Data items:
=== Begin Enclosure ===

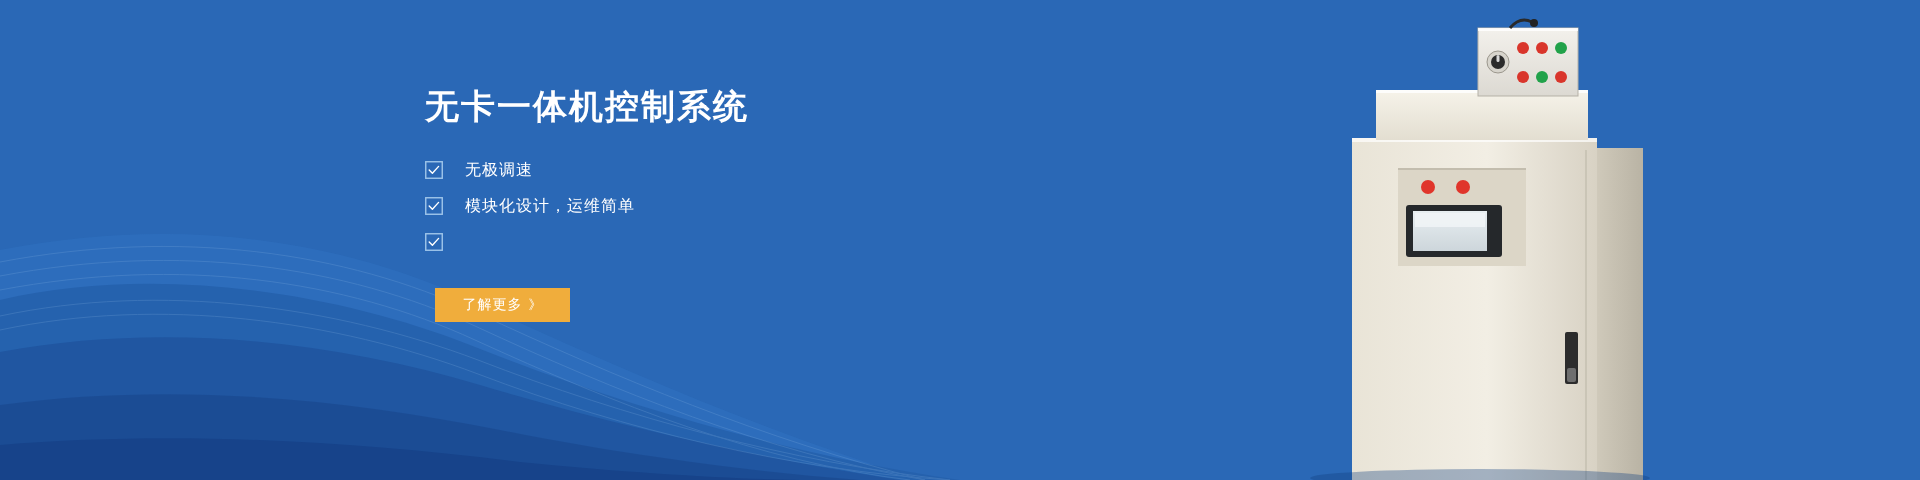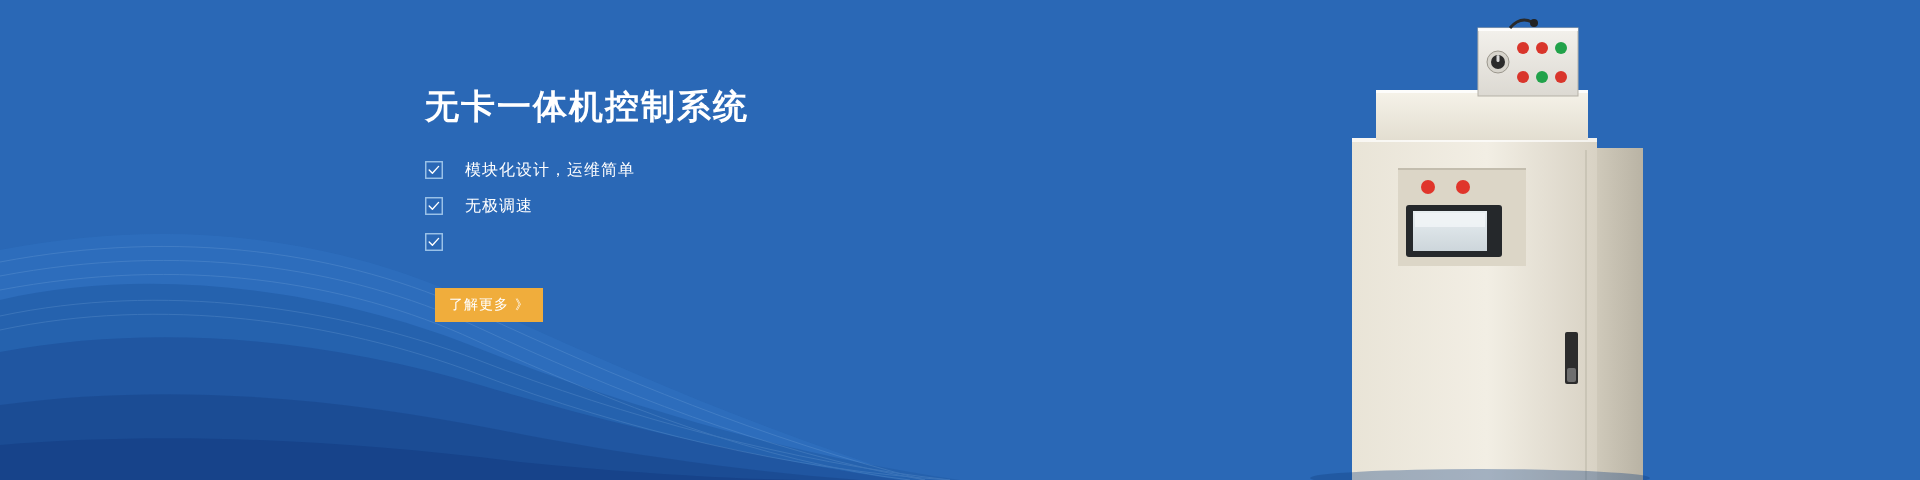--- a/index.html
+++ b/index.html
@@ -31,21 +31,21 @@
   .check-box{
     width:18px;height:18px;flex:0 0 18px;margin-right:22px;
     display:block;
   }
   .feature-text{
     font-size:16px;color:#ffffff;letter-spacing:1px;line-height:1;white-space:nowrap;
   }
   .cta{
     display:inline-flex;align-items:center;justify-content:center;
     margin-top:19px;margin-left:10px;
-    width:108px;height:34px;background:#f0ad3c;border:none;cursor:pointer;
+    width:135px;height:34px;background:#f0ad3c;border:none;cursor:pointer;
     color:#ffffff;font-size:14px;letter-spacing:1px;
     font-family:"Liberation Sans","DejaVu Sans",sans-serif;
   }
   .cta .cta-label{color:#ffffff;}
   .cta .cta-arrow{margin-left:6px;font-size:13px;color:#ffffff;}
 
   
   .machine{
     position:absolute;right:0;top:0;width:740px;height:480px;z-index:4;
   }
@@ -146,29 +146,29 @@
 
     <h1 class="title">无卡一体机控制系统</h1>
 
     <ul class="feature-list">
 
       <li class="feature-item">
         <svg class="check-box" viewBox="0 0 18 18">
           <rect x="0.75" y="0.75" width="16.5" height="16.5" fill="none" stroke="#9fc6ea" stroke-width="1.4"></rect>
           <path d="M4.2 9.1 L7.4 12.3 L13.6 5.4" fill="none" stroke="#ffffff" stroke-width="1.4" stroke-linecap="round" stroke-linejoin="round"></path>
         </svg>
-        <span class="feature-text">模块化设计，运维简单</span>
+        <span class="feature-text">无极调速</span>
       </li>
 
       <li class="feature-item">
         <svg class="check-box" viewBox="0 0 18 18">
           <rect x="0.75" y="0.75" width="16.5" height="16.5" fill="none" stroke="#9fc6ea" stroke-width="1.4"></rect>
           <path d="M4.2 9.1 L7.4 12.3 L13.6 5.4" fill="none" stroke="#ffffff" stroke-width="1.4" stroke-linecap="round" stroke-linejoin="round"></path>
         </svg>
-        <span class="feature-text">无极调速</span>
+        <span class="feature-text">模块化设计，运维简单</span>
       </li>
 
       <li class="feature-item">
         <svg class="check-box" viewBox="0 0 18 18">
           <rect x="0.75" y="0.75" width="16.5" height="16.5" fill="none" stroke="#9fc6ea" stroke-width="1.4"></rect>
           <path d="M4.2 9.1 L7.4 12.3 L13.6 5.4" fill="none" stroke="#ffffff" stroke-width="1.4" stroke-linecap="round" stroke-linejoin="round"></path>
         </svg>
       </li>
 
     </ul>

=== End Enclosure ===

Exercise description. Each entry above is to be duplicated exactly, and its pictures omitted.

Answer below.
--- a/index.html
+++ b/index.html
@@ -31,21 +31,21 @@
   .check-box{
     width:18px;height:18px;flex:0 0 18px;margin-right:22px;
     display:block;
   }
   .feature-text{
     font-size:16px;color:#ffffff;letter-spacing:1px;line-height:1;white-space:nowrap;
   }
   .cta{
     display:inline-flex;align-items:center;justify-content:center;
     margin-top:19px;margin-left:10px;
-    width:108px;height:34px;background:#f0ad3c;border:none;cursor:pointer;
+    width:135px;height:34px;background:#f0ad3c;border:none;cursor:pointer;
     color:#ffffff;font-size:14px;letter-spacing:1px;
     font-family:"Liberation Sans","DejaVu Sans",sans-serif;
   }
   .cta .cta-label{color:#ffffff;}
   .cta .cta-arrow{margin-left:6px;font-size:13px;color:#ffffff;}
 
   
   .machine{
     position:absolute;right:0;top:0;width:740px;height:480px;z-index:4;
   }
@@ -146,29 +146,29 @@
 
     <h1 class="title">无卡一体机控制系统</h1>
 
     <ul class="feature-list">
 
       <li class="feature-item">
         <svg class="check-box" viewBox="0 0 18 18">
           <rect x="0.75" y="0.75" width="16.5" height="16.5" fill="none" stroke="#9fc6ea" stroke-width="1.4"></rect>
           <path d="M4.2 9.1 L7.4 12.3 L13.6 5.4" fill="none" stroke="#ffffff" stroke-width="1.4" stroke-linecap="round" stroke-linejoin="round"></path>
         </svg>
-        <span class="feature-text">模块化设计，运维简单</span>
+        <span class="feature-text">无极调速</span>
       </li>
 
       <li class="feature-item">
         <svg class="check-box" viewBox="0 0 18 18">
           <rect x="0.75" y="0.75" width="16.5" height="16.5" fill="none" stroke="#9fc6ea" stroke-width="1.4"></rect>
           <path d="M4.2 9.1 L7.4 12.3 L13.6 5.4" fill="none" stroke="#ffffff" stroke-width="1.4" stroke-linecap="round" stroke-linejoin="round"></path>
         </svg>
-        <span class="feature-text">无极调速</span>
+        <span class="feature-text">模块化设计，运维简单</span>
       </li>
 
       <li class="feature-item">
         <svg class="check-box" viewBox="0 0 18 18">
           <rect x="0.75" y="0.75" width="16.5" height="16.5" fill="none" stroke="#9fc6ea" stroke-width="1.4"></rect>
           <path d="M4.2 9.1 L7.4 12.3 L13.6 5.4" fill="none" stroke="#ffffff" stroke-width="1.4" stroke-linecap="round" stroke-linejoin="round"></path>
         </svg>
       </li>
 
     </ul>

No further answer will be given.